T 1064/02 () of 24.1.2005

European Case Law Identifier: ECLI:EP:BA:2005:T106402.20050124
Date of decision: 24 January 2005
Case number: T 1064/02
Application number: 86300574.0
IPC class: A61B 5/14
Language of proceedings: EN
Distribution: D
Download and more information:
Decision text in EN (PDF, 66.916K)
Documentation of the appeal procedure can be found in the Register
Bibliographic information is available in: EN
Versions: Unpublished
Title of application: A vacuum blood-collection tube
Applicant name: SEKISUI KAGAKU KOGYO KABUSHIKI KAISHA
Opponent name: Becton, Dickinson and Company
Board: 3.2.02
Headnote: -
Relevant legal provisions:
European Patent Convention 1973 Art 56
Keywords: Inventive step (no)
Catchwords:

-

Cited decisions:
-
Citing decisions:
-

Summary of Facts and Submissions

I. The appellant (patentee) lodged an appeal on 4 October 2002 against the decision of the opposition division posted on 8 August 2002 on the revocation of the European patent EP-B-193279. The fee for the appeal was paid simultaneously and the statement setting out the grounds for appeal was received on 9 December 2002.

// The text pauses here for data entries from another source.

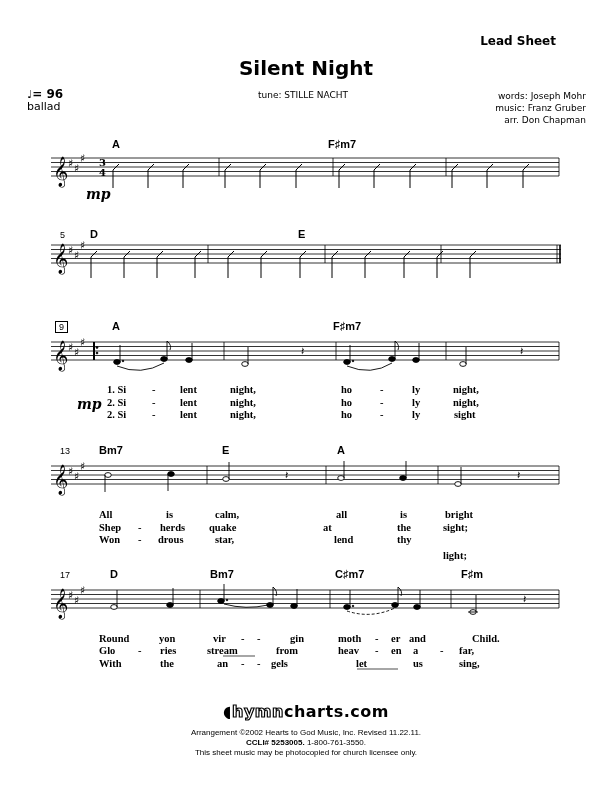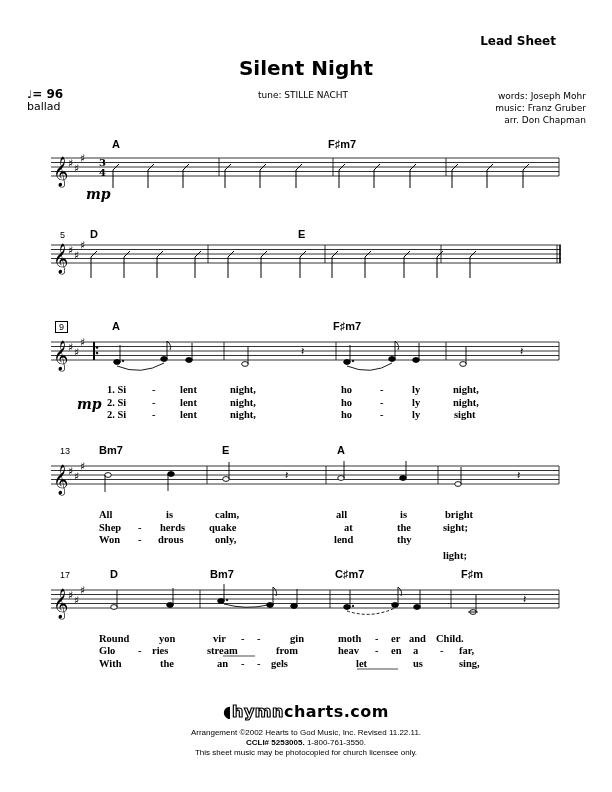"at" span.abs { left: 344px -> 323px }
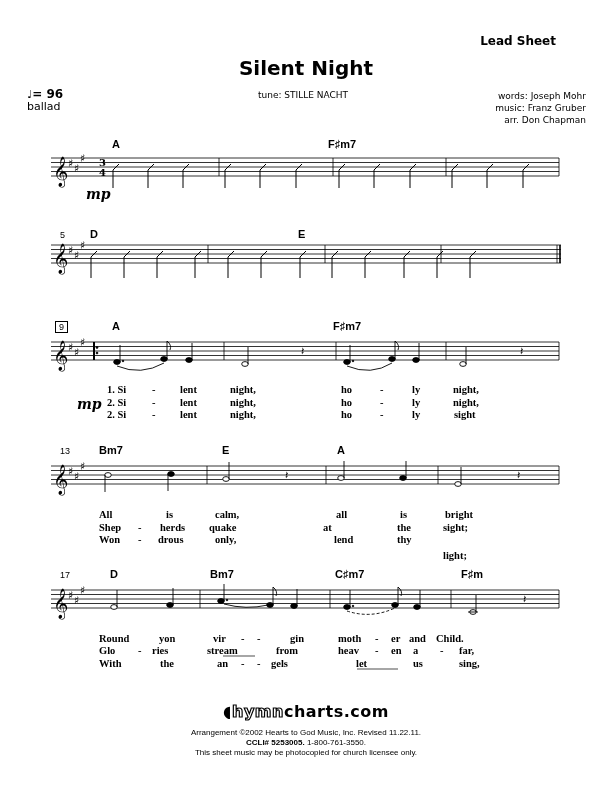"only," span.abs { text: only -> star }
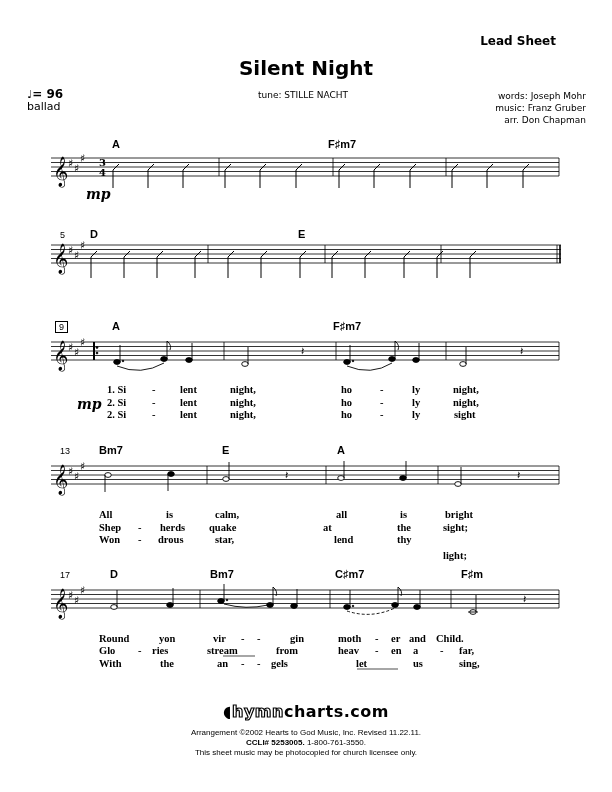"Child." span.abs { left: 436px -> 472px }
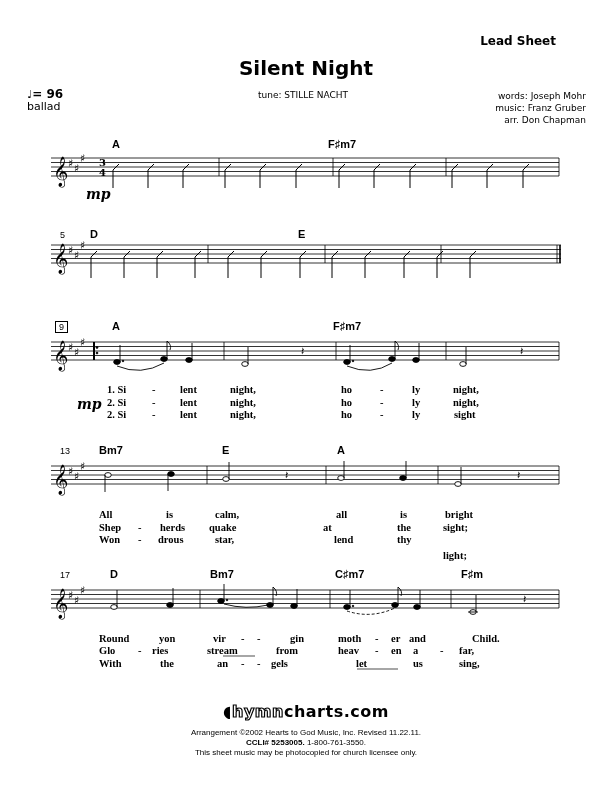"ries" span.abs { left: 152px -> 160px }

II. The Opposition division held that the ground for opposition mentioned in Article 100(a) EPC, i.e. lack of inventive step, prejudiced the maintenance of the patent.

III. The following documents introduced during the opposition procedure are relevant for the present decision:

D2: EP-A-0 106 290

D6: US-A-4 153 739 (cited in the description of the patent in suit)

D11: US-A-4 420 517.

D14-1: JP-A-58-195151 (with English translation).

IV. Oral proceedings took place on 24 January 2005.

The appellant requested that the decision under appeal be set aside and that the patent be maintained as granted or, in the alternative, according to the first auxiliary request filed at the oral proceedings, or according to the second auxiliary request filed with letter dated 23 December 2004.

The respondent (opponent) did not appear at the oral proceedings, even having been duly summoned, but requested in writing that the appeal be dismissed.

V. Claim 1 of the main request reads as follows:

"A vacuum blood-collection tube comprising a tube- shaped vessel having an opening through which air can be removed, and a plug that makes the opening air-tight to maintain low-pressure conditions inside the said vessel, said vessel being fabricated from polyethyleneterephthalate, a copolymer of polyethyleneterephthalate, or an acrylonitrile resin, and the inner walls of said vessel incorporating

(a) a hydrophilic substance that is either difficult or impossible to dissolve in water and that is capable of preventing blood clots from adhering to the inner walls of said tube;

(b) an adsorptive inorganic substance capable of accelerating blood coagulation and selected from glass, silica, kaolin, cerite and bentonite; and

c) a contact-enhancing substance capable of improving contact between the adsorptive inorganic substance (b) and blood said substance c) being selected from ethyleneglycol, glycerin, sorbitol, polyethyleneoxide, polyvinylalcohol, polyvinylpyrrolidone, sodium polyacrylate, polyethyleneimine, sodium alginate, starch, pullulan, methylcellulose, hydroxyethylcellulose, hydroxypropylcellulose, carboxymethylcellulose, cellulose acetate phthalate, gum arabic, gum tragacanth, locust bean gum, guar gum, pectin, carrageenan, furcellaran, glue, gelatin and casein."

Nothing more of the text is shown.